And here I am, a whole month later.  That was a deliberate gap, in case you’re wondering: I decided to take a break after publication, have a holiday, and come back refreshed and full of fab ideas for book promotion.  Well, two out of three ain’t bad!  When I was working full-time, I could carve out space to do the actual writing (which I love) but not for any marketing (not so much love here…).  Now that I have stopped work, I am hoping to take a more professional approach: my ideal routine would be to spend two days a week writing, one day researching and one day on marketing.  And so I have not beaten myself up about abandoning “Notes of Change” to its fate after publication, as I know that before too long I will be revisiting the whole series with a proper marketing/promo plan.  (I’m going on a long train journey next week – four hours each way – and my goal is to spend most of it on preparing that plan.)

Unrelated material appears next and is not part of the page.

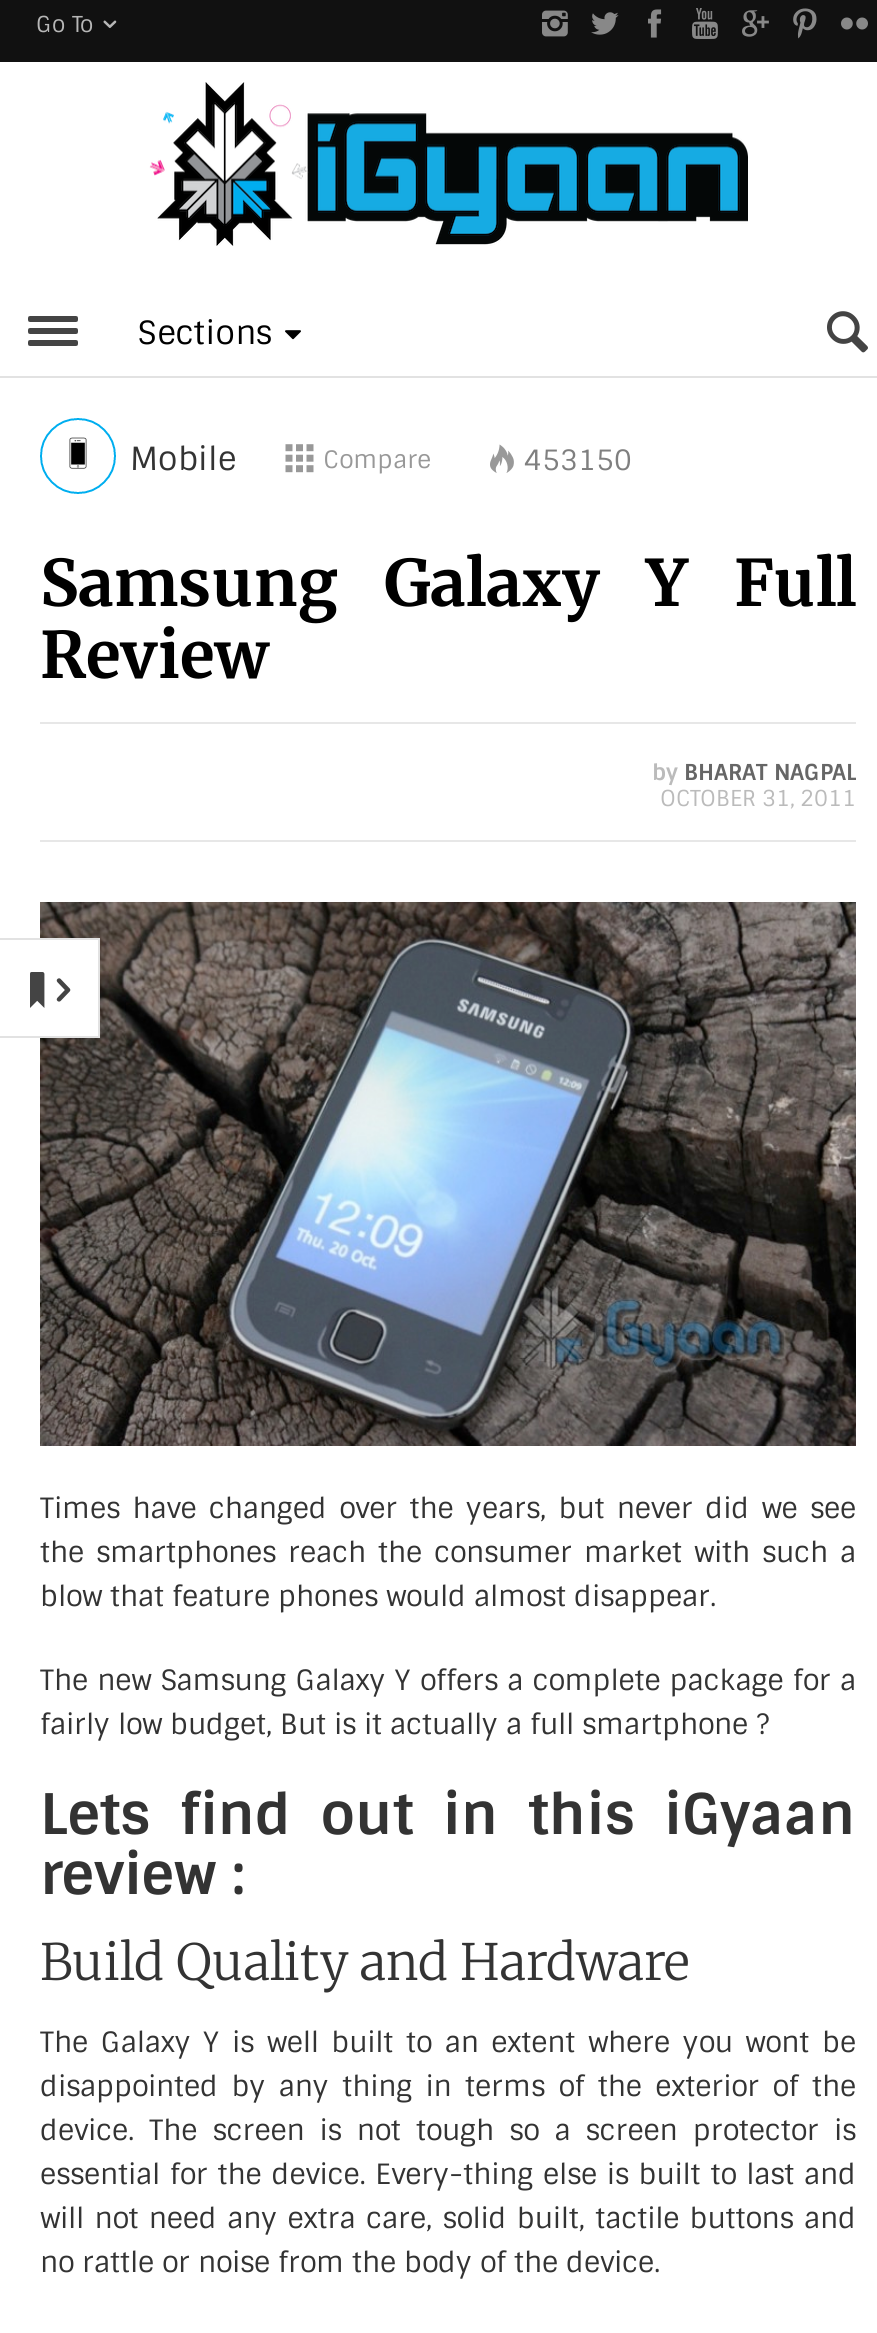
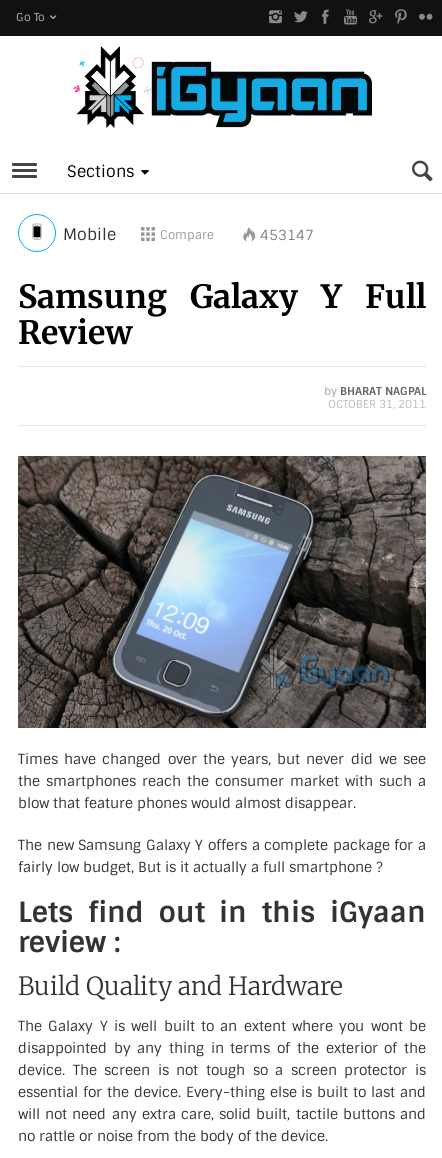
- 453150
+ 453147

- [image]
+ [image]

Meanwhile, I thought you might like to hear how “Notes of Change” has done in its first month.  It’s the first book for a while that I have published “wide” – i.e. on platforms other than Amazon, as well as on Amazon itself.  And here are the latest stats:

  • Sold to bookshops: 10 copies
  • Sold via Amazon: 25 copies
  • Draft2Digital: zero
  • Google Play: zero
  • Gumroad: 1 copy
  • Kobo Rakuten: zero
  • Barnes & Noble: zero
  • Smashwords: zero

So that’s a total of 36 copies.  On the plus side, I’m getting excellent reviews – five five-star ratings on Amazon already.  So onwards and upwards, as I promise my poor little books that I will give them the promo help they deserve.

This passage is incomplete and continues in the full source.